⟨

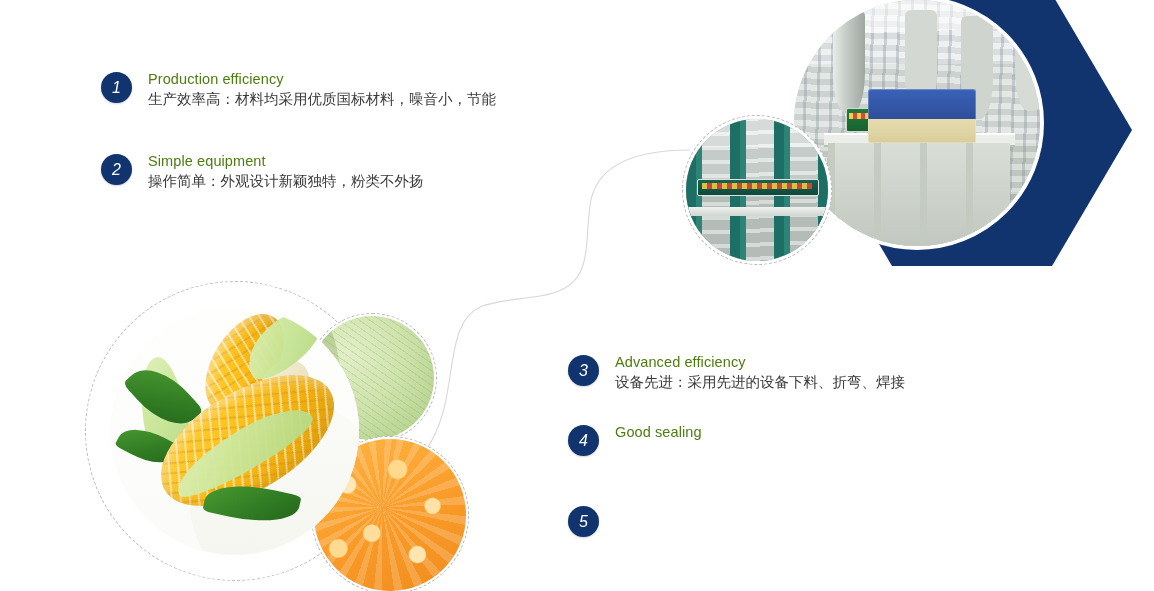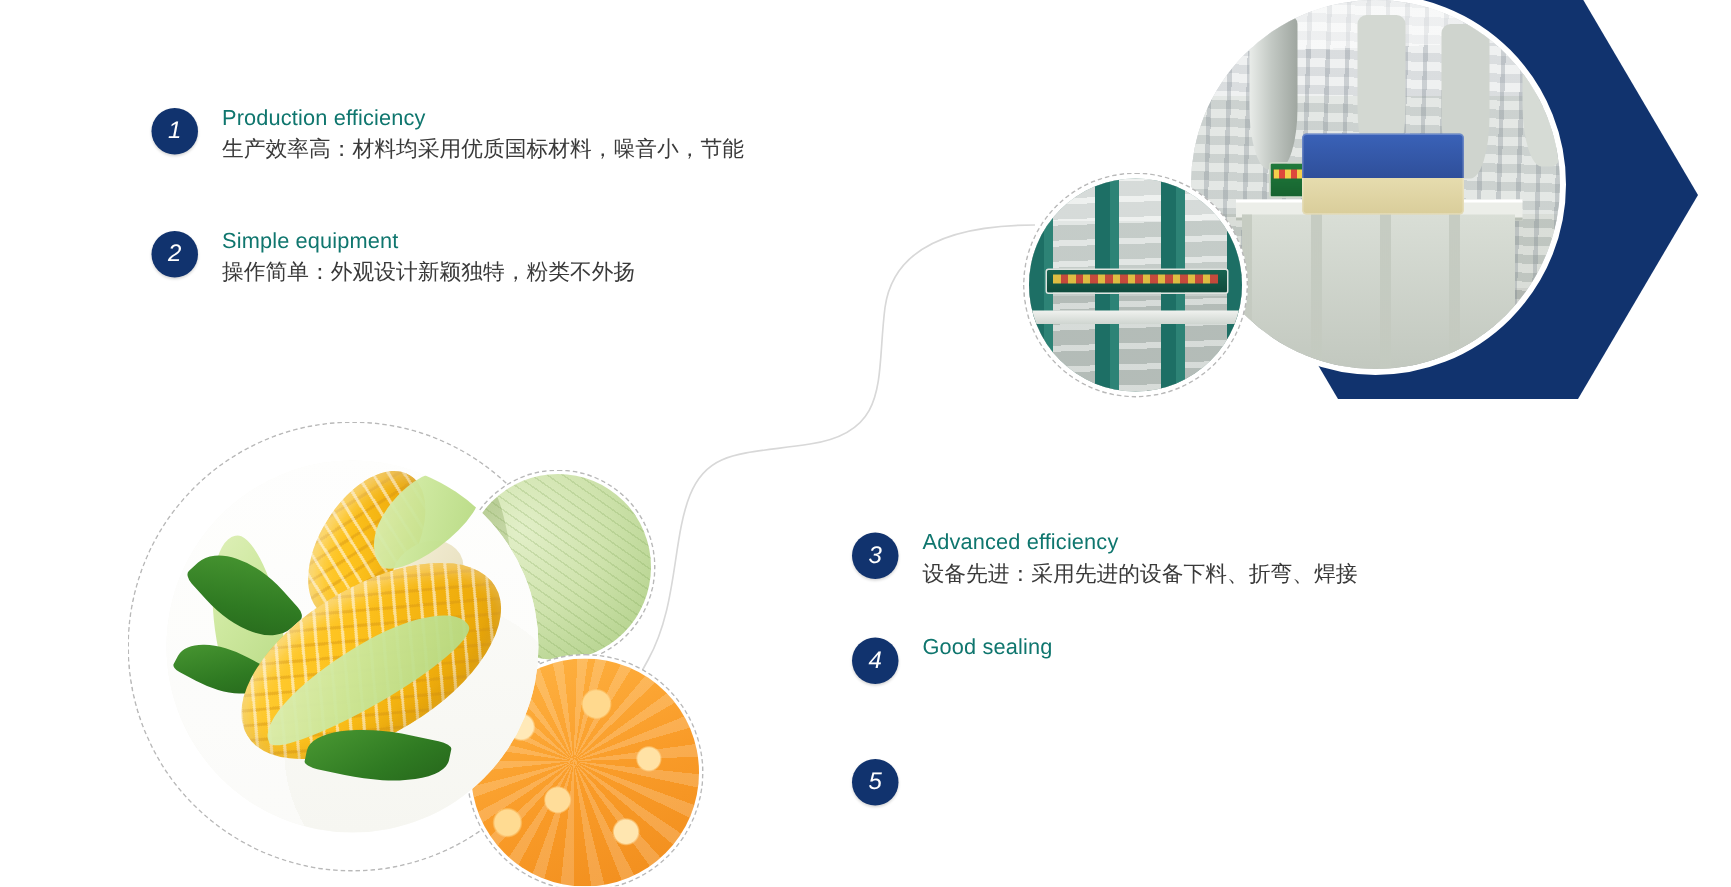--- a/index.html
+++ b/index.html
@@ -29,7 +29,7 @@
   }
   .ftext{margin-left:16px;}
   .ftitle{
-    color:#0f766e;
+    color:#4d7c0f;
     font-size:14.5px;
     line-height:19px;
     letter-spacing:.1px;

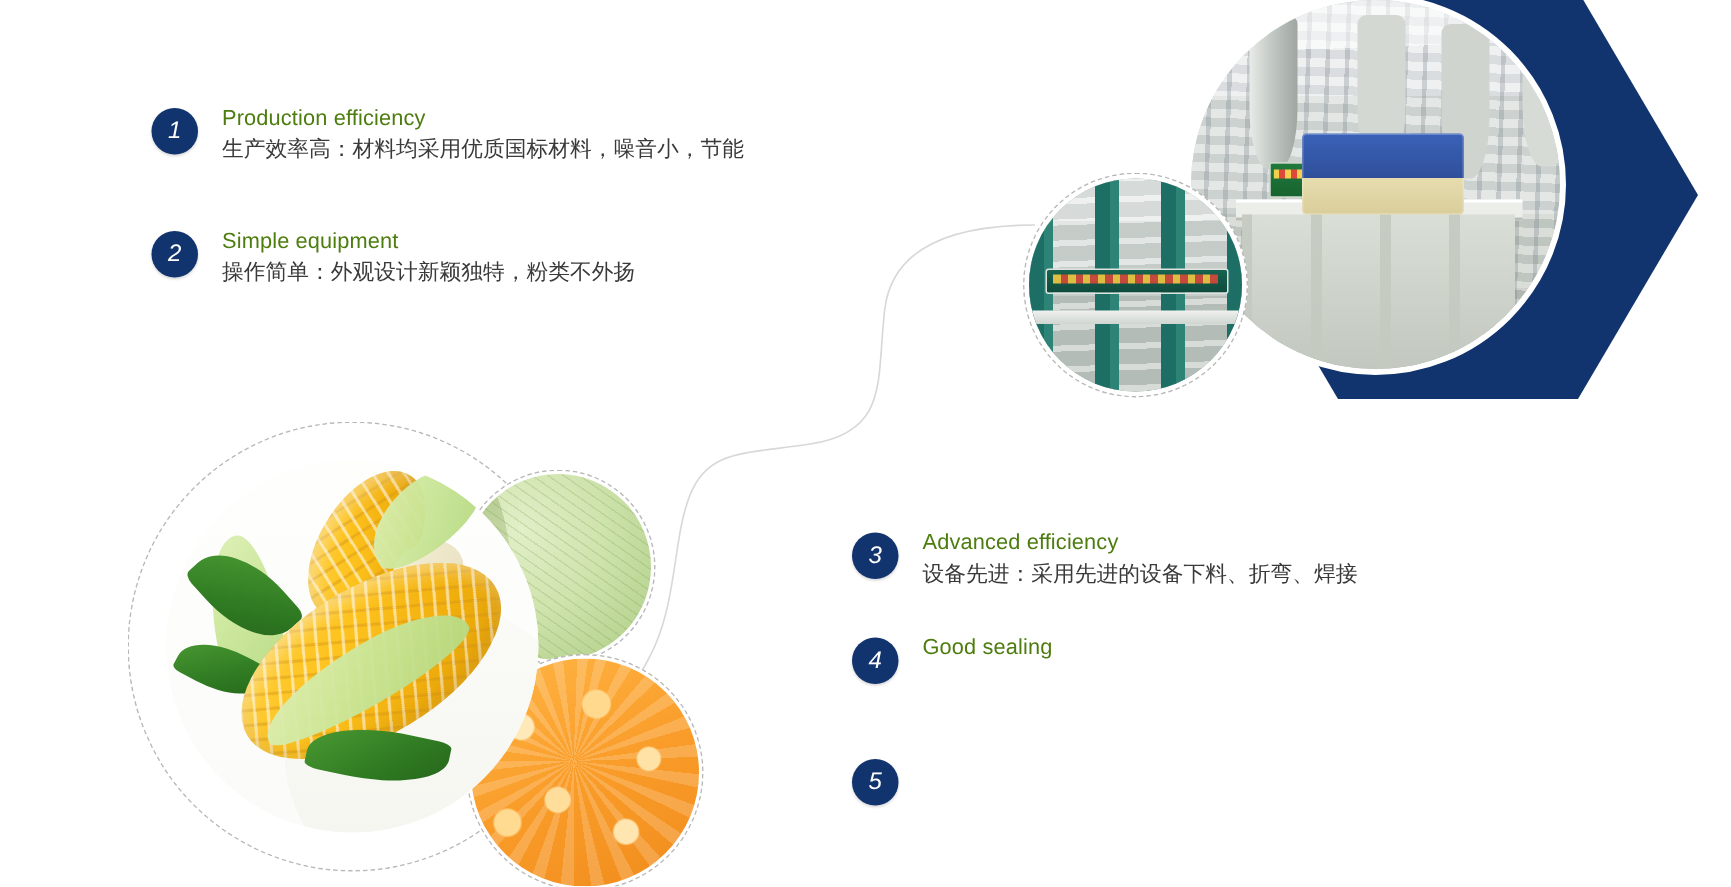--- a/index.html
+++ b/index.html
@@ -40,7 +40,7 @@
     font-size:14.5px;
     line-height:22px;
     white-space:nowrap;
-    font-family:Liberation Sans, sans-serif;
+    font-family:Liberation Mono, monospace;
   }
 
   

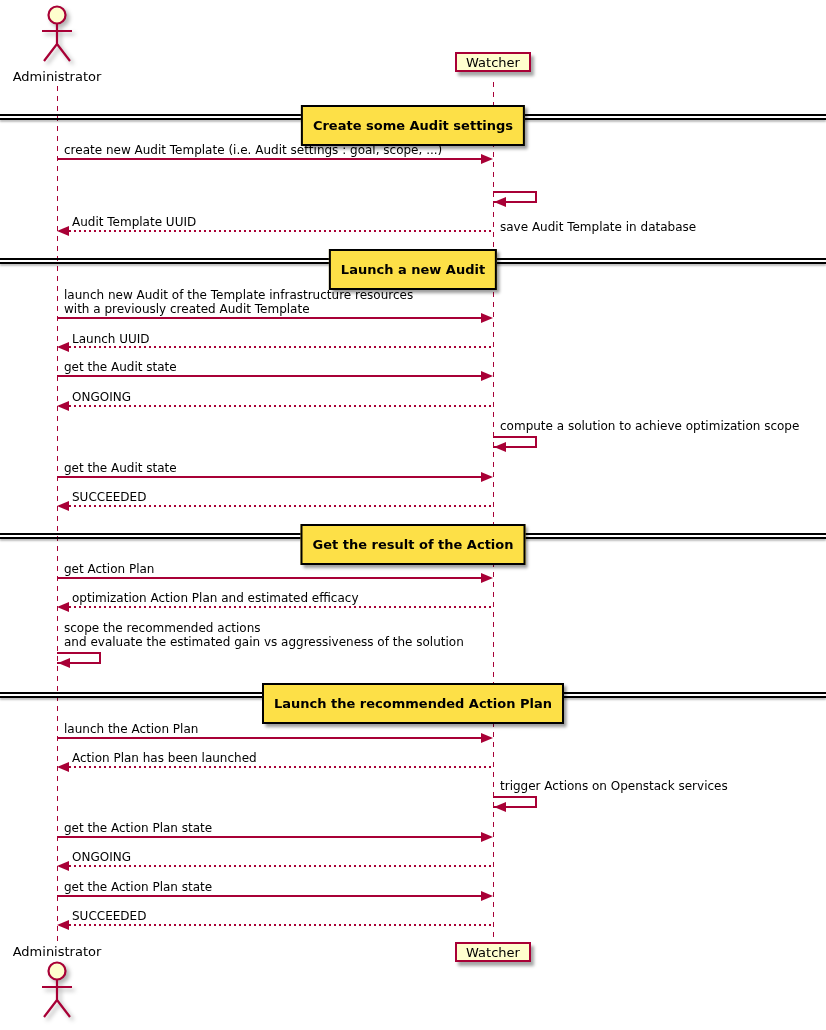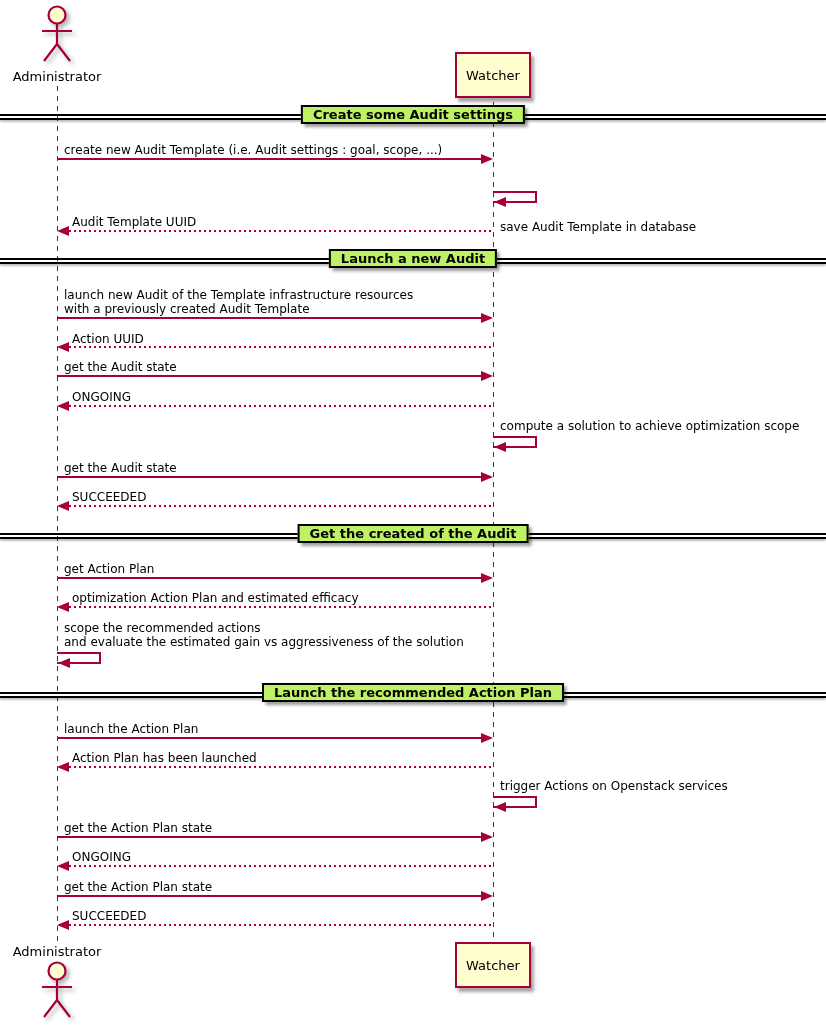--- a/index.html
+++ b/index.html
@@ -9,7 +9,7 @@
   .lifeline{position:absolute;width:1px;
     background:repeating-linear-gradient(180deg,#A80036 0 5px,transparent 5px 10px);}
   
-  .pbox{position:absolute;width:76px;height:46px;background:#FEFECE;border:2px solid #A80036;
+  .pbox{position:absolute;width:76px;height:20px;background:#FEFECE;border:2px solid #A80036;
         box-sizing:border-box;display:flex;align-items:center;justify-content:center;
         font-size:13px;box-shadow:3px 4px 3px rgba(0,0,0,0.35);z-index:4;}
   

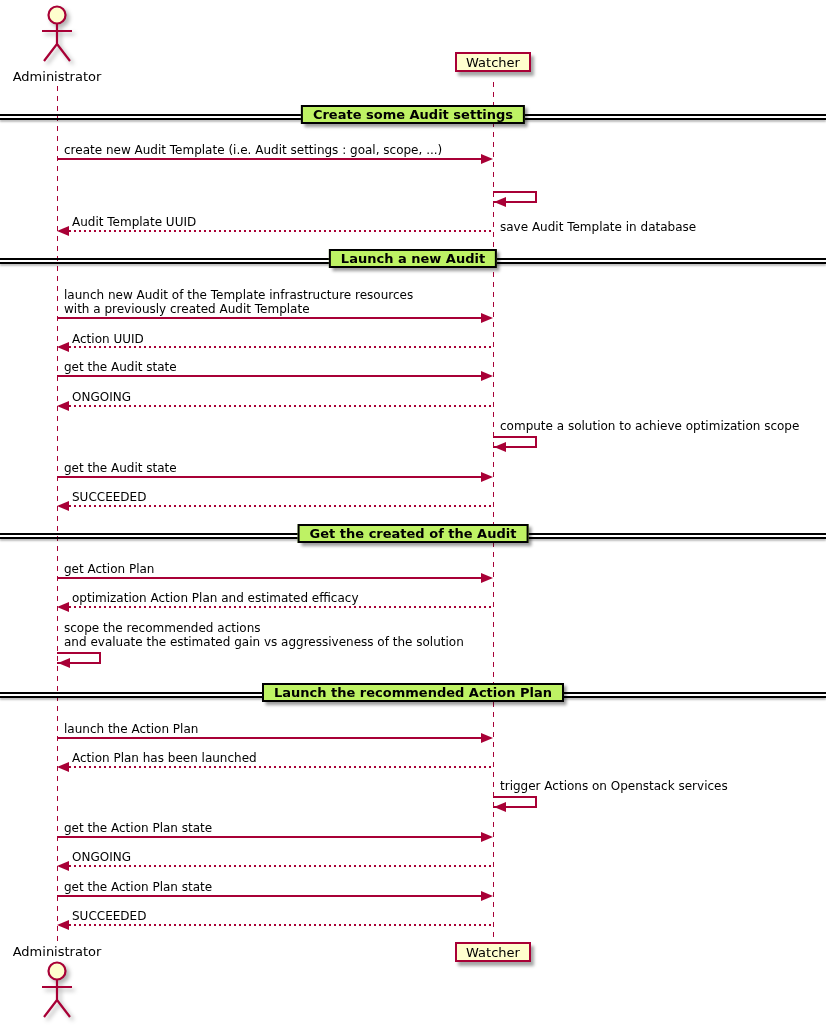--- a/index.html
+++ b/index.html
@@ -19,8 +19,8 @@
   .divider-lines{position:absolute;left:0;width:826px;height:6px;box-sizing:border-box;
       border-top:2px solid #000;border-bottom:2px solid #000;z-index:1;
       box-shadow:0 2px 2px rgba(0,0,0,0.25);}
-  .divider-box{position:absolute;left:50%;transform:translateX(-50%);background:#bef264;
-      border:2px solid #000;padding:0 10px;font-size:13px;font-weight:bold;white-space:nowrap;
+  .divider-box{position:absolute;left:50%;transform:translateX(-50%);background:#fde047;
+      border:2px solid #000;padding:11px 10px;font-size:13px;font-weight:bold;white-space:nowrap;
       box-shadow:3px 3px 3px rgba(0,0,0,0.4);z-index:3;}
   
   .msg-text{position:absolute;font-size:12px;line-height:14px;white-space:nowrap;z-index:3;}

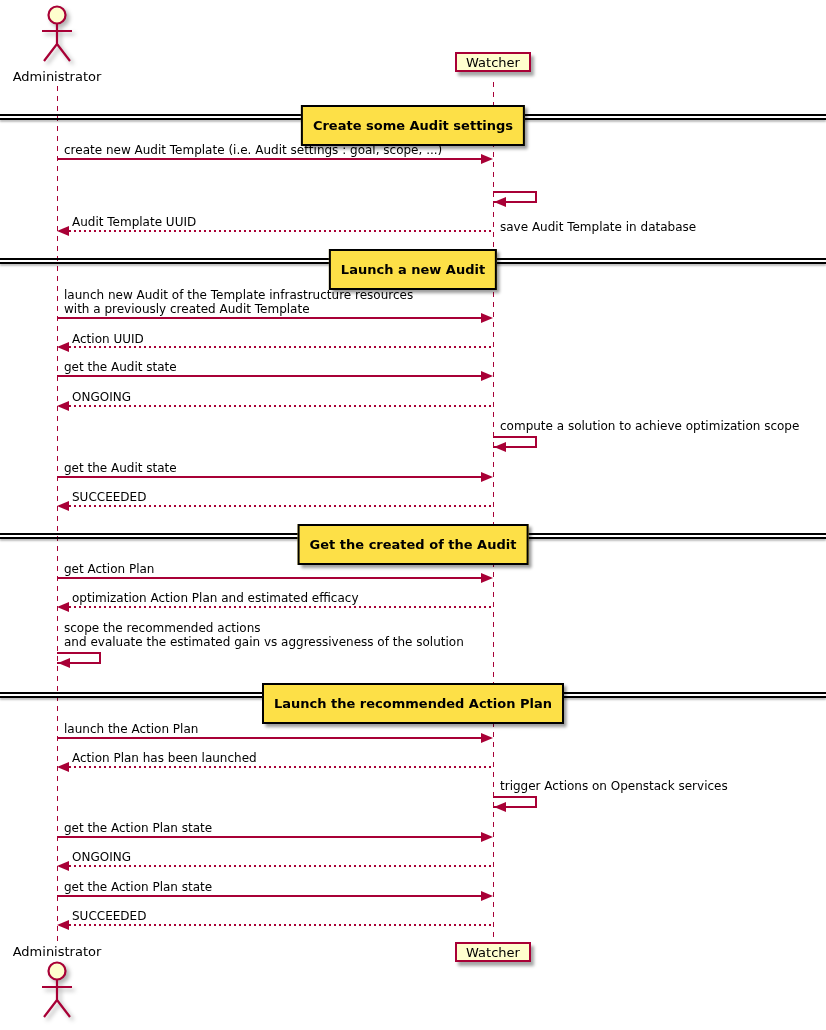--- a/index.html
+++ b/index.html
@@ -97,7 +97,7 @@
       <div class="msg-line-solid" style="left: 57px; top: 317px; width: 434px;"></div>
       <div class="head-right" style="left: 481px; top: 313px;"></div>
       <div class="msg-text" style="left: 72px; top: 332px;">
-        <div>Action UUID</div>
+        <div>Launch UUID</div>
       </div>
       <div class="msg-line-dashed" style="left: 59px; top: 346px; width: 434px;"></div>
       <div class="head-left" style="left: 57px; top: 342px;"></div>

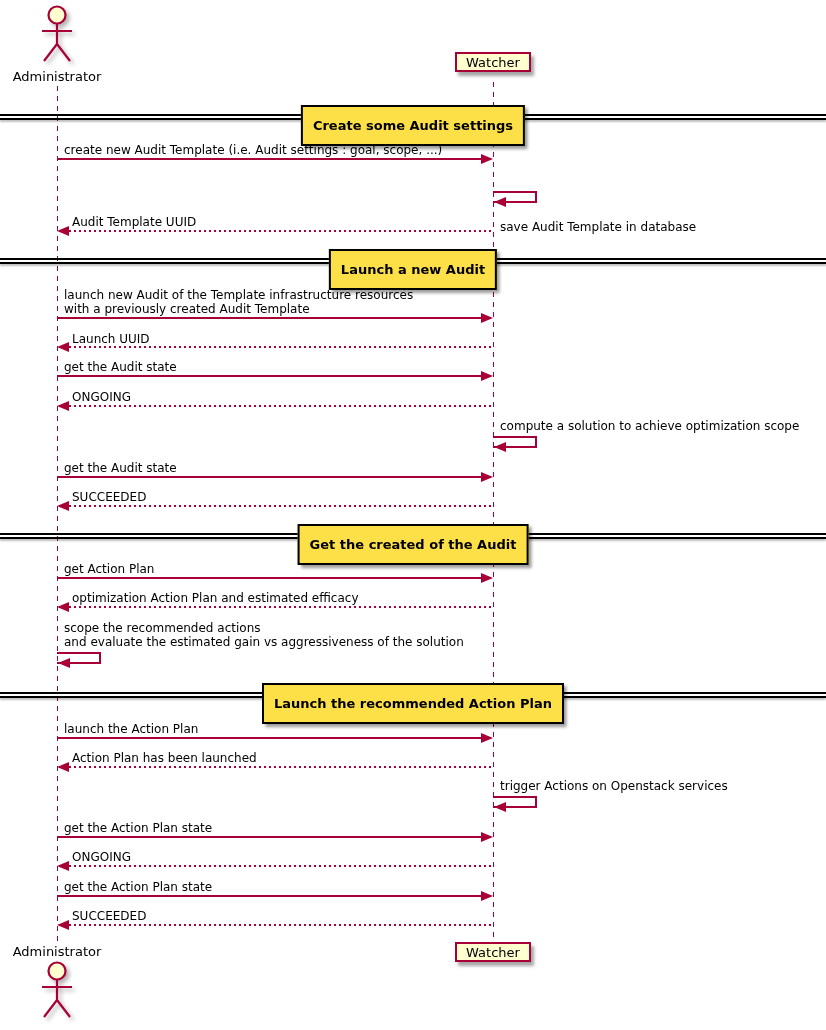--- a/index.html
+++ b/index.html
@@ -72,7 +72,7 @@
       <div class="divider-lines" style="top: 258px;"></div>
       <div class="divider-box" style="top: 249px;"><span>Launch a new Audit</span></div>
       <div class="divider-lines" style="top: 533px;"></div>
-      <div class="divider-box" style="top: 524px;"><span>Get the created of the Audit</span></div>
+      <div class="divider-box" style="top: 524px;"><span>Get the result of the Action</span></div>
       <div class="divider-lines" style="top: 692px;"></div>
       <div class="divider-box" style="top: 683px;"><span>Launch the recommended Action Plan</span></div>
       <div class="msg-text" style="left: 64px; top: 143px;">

⟩

Description of the task
Write the data out again exactly, but without its images.

Task response
--- a/index.html
+++ b/index.html
@@ -29,7 +29,7 @@
   }
   .ftext{margin-left:16px;}
   .ftitle{
-    color:#0f766e;
+    color:#4d7c0f;
     font-size:14.5px;
     line-height:19px;
     letter-spacing:.1px;

--- a/index.html
+++ b/index.html
@@ -40,7 +40,7 @@
     font-size:14.5px;
     line-height:22px;
     white-space:nowrap;
-    font-family:Liberation Sans, sans-serif;
+    font-family:Liberation Mono, monospace;
   }
 
   

--- a/index.html
+++ b/index.html
@@ -9,7 +9,7 @@
   .lifeline{position:absolute;width:1px;
     background:repeating-linear-gradient(180deg,#A80036 0 5px,transparent 5px 10px);}
   
-  .pbox{position:absolute;width:76px;height:46px;background:#FEFECE;border:2px solid #A80036;
+  .pbox{position:absolute;width:76px;height:20px;background:#FEFECE;border:2px solid #A80036;
         box-sizing:border-box;display:flex;align-items:center;justify-content:center;
         font-size:13px;box-shadow:3px 4px 3px rgba(0,0,0,0.35);z-index:4;}
   

--- a/index.html
+++ b/index.html
@@ -19,8 +19,8 @@
   .divider-lines{position:absolute;left:0;width:826px;height:6px;box-sizing:border-box;
       border-top:2px solid #000;border-bottom:2px solid #000;z-index:1;
       box-shadow:0 2px 2px rgba(0,0,0,0.25);}
-  .divider-box{position:absolute;left:50%;transform:translateX(-50%);background:#bef264;
-      border:2px solid #000;padding:0 10px;font-size:13px;font-weight:bold;white-space:nowrap;
+  .divider-box{position:absolute;left:50%;transform:translateX(-50%);background:#fde047;
+      border:2px solid #000;padding:11px 10px;font-size:13px;font-weight:bold;white-space:nowrap;
       box-shadow:3px 3px 3px rgba(0,0,0,0.4);z-index:3;}
   
   .msg-text{position:absolute;font-size:12px;line-height:14px;white-space:nowrap;z-index:3;}

--- a/index.html
+++ b/index.html
@@ -97,7 +97,7 @@
       <div class="msg-line-solid" style="left: 57px; top: 317px; width: 434px;"></div>
       <div class="head-right" style="left: 481px; top: 313px;"></div>
       <div class="msg-text" style="left: 72px; top: 332px;">
-        <div>Action UUID</div>
+        <div>Launch UUID</div>
       </div>
       <div class="msg-line-dashed" style="left: 59px; top: 346px; width: 434px;"></div>
       <div class="head-left" style="left: 57px; top: 342px;"></div>

--- a/index.html
+++ b/index.html
@@ -72,7 +72,7 @@
       <div class="divider-lines" style="top: 258px;"></div>
       <div class="divider-box" style="top: 249px;"><span>Launch a new Audit</span></div>
       <div class="divider-lines" style="top: 533px;"></div>
-      <div class="divider-box" style="top: 524px;"><span>Get the created of the Audit</span></div>
+      <div class="divider-box" style="top: 524px;"><span>Get the result of the Action</span></div>
       <div class="divider-lines" style="top: 692px;"></div>
       <div class="divider-box" style="top: 683px;"><span>Launch the recommended Action Plan</span></div>
       <div class="msg-text" style="left: 64px; top: 143px;">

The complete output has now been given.